Mais qui sont ces Congolais qui frappent à la porte de la Belgique ? Interrogée sur la nature des profils – citoyens ordinaires, personnalités politiques ou opposants –, la ministre Van Bossuyt a souligné la grande diversité des cas. Toutefois, elle a apporté un éclairage crucial sur le faible taux d’acceptation. En 2025, seulement 14% des 2 500 demandes ont abouti à une reconnaissance du statut de réfugié. « C’est vraiment un nombre très bas qui reçoit effectivement l’asile en Belgique », a-t-elle constaté, mettant en lumière l’écart significatif entre le nombre de sollicitations et les admissions.
Le message de la ministre, en cette première visite ministre Belgique RDC, est clair et s’adresse autant aux autorités qu’à l’opinion publique. Elle a rappelé avec force le cadre juridique strict qui régit le droit d’asile, ancré dans la Convention de Genève. « L’asile n’est pas destiné aux personnes qui cherchent un meilleur avenir pour des raisons économiques ou financières », a-t-elle martelé. Après une journée sur le sol congolais, elle a dit comprendre les aspirations à une vie meilleure, mais a insisté : l’asile est une protection réservée aux personnes qui fuient des persécutions individuelles et craignent pour leur vie, et non un canal d’immigration pour motifs socio-économiques.
Cette augmentation demandes asile RDC survient dans un contexte de relations historiques et humaines denses entre les deux pays. La Belgique accueille une importante diaspora congolaise, composée d’étudiants, de travailleurs et de familles. La récente hausse des demandes de protection internationale vient donc complexifier un paysage migratoire déjà bien établi. La visite d’Anneleen Van Bossuyt vise précisément à aborder ces dossiers sensibles, avec pour objectif déclaré de renforcer la coopération et de sensibiliser aux dangers de l’immigration irrégulière.
Quelles sont les implications de cette tendance ? Pour les observateurs, cette hausse exponentielle des demandes interroge sur les facteurs de poussée en République Démocratique du Congo.
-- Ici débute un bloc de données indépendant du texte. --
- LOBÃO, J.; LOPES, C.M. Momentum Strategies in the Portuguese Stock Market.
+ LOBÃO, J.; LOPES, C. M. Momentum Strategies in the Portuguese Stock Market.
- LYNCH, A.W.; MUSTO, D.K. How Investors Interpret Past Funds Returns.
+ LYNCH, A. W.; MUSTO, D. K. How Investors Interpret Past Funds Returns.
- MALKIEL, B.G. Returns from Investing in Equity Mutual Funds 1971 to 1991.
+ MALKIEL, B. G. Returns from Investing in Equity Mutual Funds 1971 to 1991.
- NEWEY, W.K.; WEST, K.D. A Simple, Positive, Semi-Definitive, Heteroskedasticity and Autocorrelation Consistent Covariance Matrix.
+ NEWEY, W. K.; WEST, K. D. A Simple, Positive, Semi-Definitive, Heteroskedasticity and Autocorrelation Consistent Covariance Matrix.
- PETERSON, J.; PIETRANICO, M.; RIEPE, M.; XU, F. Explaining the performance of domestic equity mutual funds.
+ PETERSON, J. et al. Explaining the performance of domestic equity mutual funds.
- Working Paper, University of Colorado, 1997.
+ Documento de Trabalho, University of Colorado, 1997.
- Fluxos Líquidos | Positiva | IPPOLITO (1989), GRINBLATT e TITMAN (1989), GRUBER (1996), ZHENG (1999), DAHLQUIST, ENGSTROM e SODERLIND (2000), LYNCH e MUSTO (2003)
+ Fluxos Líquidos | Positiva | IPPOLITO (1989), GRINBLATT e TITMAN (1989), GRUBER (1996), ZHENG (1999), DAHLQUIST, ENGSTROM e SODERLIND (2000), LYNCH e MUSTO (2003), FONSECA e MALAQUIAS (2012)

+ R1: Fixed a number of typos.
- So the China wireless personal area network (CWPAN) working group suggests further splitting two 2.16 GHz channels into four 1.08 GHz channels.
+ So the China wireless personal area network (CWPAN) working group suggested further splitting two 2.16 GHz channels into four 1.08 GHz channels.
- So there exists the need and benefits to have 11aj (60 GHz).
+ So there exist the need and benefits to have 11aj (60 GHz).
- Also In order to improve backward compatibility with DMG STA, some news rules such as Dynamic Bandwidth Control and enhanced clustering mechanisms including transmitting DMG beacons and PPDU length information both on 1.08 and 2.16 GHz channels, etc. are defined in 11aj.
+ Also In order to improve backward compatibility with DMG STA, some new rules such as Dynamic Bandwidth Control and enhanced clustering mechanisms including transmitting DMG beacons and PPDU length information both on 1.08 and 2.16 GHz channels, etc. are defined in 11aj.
S’agit-il d’une conséquence de l’insécurité persistante dans certaines provinces, d’un désespoir économique accru, ou d’une méconnaissance des critères d’éligibilité au statut de réfugié ? La réponse est probablement un mélange de ces éléments. Le dialogue engagé par la ministre belge avec les autorités de Kinshasa cherche justement à mieux comprendre les racines du phénomène et à envisager des actions conjointes.
La position ferme de la Belgique, rappelant les fondements juridiques de l’asile, pourrait-elle conduire à un durcissement des politiques ? Cette visite de travail, bien que dans le cadre d’une coopération, envoie également un signal dissuasif. En communiquant ouvertement sur le très faible taux d’acceptation, les autorités belges espèrent-elles décourager les candidatures jugées infondées ? La stratégie est double : coopérer avec le gouvernement congolais sur les causes profondes tout en assurant une information transparente sur les faibles chances de succès d’une demande motivée par l’économie.
À l’heure où les routes migratoires vers l’Europe font l’objet de vifs débats, le cas des demandeurs d’asile congolais en Belgique illustre la tension permanente entre la protection humanitaire et la gestion des flux. La visite d’Anneleen Van Bossuyt marque une étape dans la gestion de ce dossier bilatéral sensible. Son issue pourrait influencer non seulement la dynamique entre Bruxelles et Kinshasa, mais aussi le parcours de milliers de Congolais qui voient en l’Europe un havre de paix. Reste à savoir si le message sur la nature réelle de l’asile sera entendu, ou si le rêve d’un ailleurs continuera de primer sur la réalité des procédures juridiques.